» Before and after images

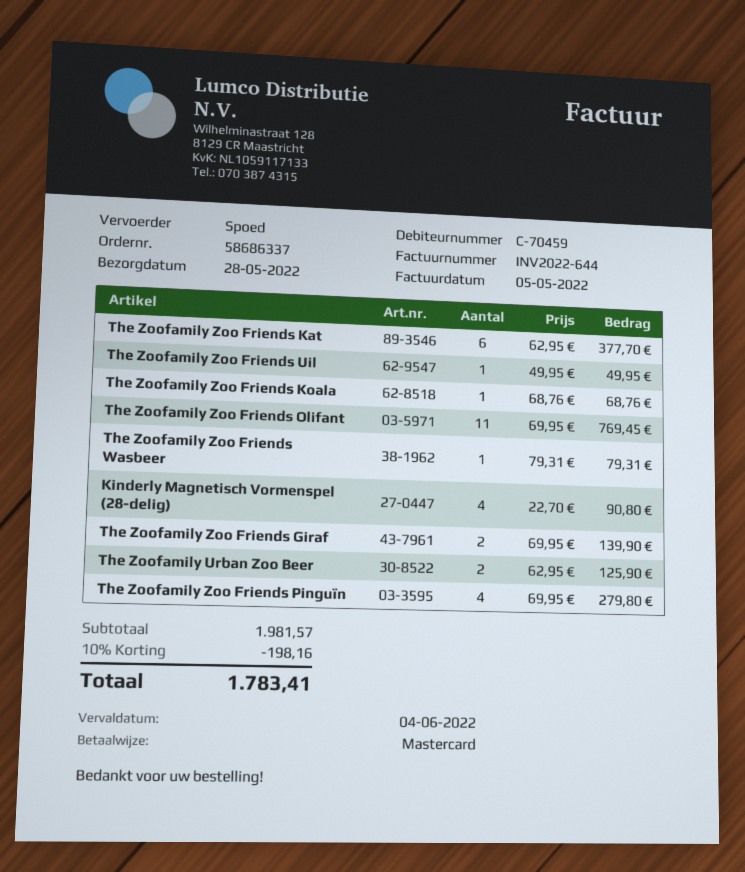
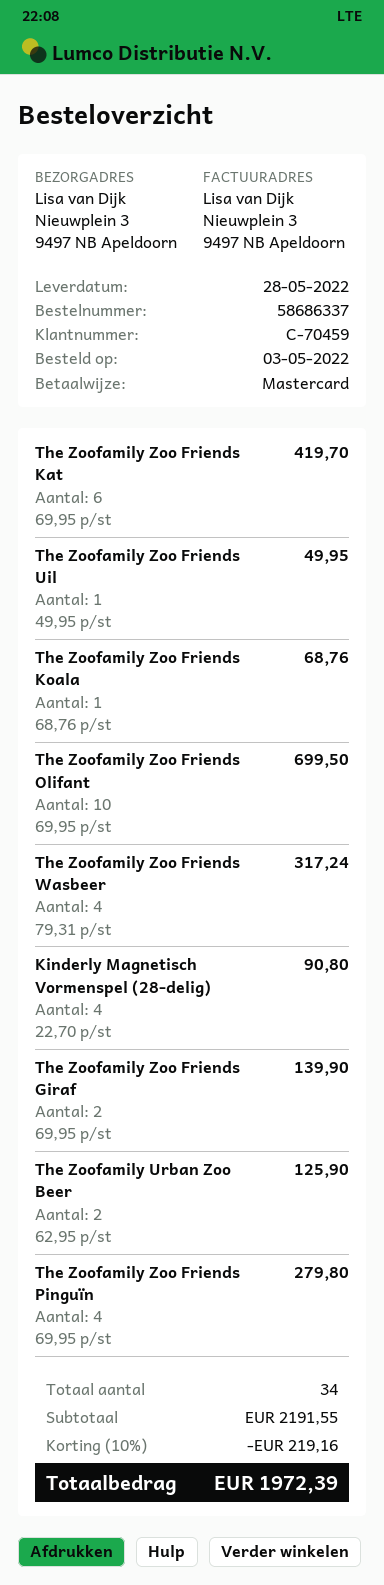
The Zoofamily Zoo Friends Kat: 6 x 62.95 = 377.70 -> 6 x 69.95 = 419.70
The Zoofamily Zoo Friends Olifant: 11 x 69.95 = 769.45 -> 10 x 69.95 = 699.50
The Zoofamily Zoo Friends Wasbeer: 1 x 79.31 = 79.31 -> 4 x 79.31 = 317.24
subtotal: 1981.57 -> 2191.55
discount: 10% = 198.16 -> 10% = 219.16
total: 1783.41 -> 1972.39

» INSTRUCTIONS TO FOLLOW
Every line above that holds "Zoofamily" should be copied out.

» EXERCISE SOLUTION
The Zoofamily Zoo Friends Kat: 6 x 62.95 = 377.70 -> 6 x 69.95 = 419.70
The Zoofamily Zoo Friends Olifant: 11 x 69.95 = 769.45 -> 10 x 69.95 = 699.50
The Zoofamily Zoo Friends Wasbeer: 1 x 79.31 = 79.31 -> 4 x 79.31 = 317.24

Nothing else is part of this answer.